[Data excerpts — start]

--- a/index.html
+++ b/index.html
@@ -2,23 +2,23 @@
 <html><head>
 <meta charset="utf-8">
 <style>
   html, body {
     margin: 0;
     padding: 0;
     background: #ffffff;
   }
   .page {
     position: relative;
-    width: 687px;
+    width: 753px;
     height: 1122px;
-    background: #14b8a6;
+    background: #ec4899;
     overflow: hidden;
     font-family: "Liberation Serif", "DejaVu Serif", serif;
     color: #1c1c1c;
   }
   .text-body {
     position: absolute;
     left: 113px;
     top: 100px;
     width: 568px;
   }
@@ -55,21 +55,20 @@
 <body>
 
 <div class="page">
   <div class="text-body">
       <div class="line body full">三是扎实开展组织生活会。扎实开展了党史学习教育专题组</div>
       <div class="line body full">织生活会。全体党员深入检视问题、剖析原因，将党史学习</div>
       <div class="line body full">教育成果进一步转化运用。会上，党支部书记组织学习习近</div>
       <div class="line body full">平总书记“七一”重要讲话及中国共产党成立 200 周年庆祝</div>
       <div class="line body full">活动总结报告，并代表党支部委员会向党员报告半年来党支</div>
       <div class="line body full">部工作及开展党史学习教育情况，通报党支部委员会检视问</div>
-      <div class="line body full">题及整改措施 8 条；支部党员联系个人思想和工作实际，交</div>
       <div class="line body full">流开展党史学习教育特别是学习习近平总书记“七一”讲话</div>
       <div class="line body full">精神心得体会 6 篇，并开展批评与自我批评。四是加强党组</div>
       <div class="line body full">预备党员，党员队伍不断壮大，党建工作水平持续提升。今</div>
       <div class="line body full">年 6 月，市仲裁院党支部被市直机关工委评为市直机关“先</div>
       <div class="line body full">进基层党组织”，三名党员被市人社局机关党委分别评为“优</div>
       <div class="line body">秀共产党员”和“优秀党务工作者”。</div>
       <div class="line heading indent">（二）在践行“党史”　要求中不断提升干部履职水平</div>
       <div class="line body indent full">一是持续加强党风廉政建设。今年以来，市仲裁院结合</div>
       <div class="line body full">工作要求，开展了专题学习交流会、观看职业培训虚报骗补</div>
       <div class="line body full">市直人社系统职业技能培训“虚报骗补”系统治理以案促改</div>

[Data excerpts — finish]

Task - Reproduce every line above that contains the string "html".

Expected answer -
--- a/index.html
+++ b/index.html
 <html><head>
   html, body {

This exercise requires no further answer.